*YOUR ASSIGNMENT*. In the data below, find each line containing the string "into" and return it.

*EXTRACTED MATERIAL*.
*** Block opens ***

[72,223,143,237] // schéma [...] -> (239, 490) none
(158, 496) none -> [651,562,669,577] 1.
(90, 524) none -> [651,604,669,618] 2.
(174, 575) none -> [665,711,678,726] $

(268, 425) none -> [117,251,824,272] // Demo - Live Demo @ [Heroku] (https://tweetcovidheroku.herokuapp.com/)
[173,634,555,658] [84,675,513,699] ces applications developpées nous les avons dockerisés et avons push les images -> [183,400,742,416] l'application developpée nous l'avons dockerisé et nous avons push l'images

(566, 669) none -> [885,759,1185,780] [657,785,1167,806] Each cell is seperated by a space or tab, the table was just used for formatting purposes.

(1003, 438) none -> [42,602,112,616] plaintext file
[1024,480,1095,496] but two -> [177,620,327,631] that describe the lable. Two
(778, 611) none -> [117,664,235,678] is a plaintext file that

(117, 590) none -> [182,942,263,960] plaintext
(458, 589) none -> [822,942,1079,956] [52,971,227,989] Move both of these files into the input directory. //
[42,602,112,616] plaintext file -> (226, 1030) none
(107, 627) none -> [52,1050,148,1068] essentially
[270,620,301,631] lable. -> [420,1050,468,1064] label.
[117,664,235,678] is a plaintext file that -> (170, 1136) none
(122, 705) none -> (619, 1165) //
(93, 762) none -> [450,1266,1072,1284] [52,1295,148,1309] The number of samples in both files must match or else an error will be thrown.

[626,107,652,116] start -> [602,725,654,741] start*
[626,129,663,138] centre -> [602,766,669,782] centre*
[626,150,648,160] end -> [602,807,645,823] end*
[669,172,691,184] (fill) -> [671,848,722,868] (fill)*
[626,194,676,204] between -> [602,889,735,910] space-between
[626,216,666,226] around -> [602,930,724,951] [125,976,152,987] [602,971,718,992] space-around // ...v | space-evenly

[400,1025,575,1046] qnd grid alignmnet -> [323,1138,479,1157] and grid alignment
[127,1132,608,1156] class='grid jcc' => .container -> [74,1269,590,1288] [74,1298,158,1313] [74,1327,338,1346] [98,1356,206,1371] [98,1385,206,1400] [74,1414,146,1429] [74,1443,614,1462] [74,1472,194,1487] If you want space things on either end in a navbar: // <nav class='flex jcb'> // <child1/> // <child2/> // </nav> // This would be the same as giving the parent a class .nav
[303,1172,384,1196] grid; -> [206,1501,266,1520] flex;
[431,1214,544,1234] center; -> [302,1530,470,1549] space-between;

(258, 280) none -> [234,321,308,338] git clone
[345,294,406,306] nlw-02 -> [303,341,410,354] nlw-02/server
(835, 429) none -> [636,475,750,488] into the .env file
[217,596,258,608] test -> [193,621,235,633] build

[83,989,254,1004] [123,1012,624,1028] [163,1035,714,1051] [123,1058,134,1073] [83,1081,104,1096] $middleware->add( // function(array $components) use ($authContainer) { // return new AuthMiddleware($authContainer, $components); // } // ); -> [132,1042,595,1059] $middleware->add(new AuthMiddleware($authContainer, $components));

*** Block closes ***

*EXPECTED ANSWER*.
(458, 589) none -> [822,942,1079,956] [52,971,227,989] Move both of these files into the input directory. //
(835, 429) none -> [636,475,750,488] into the .env file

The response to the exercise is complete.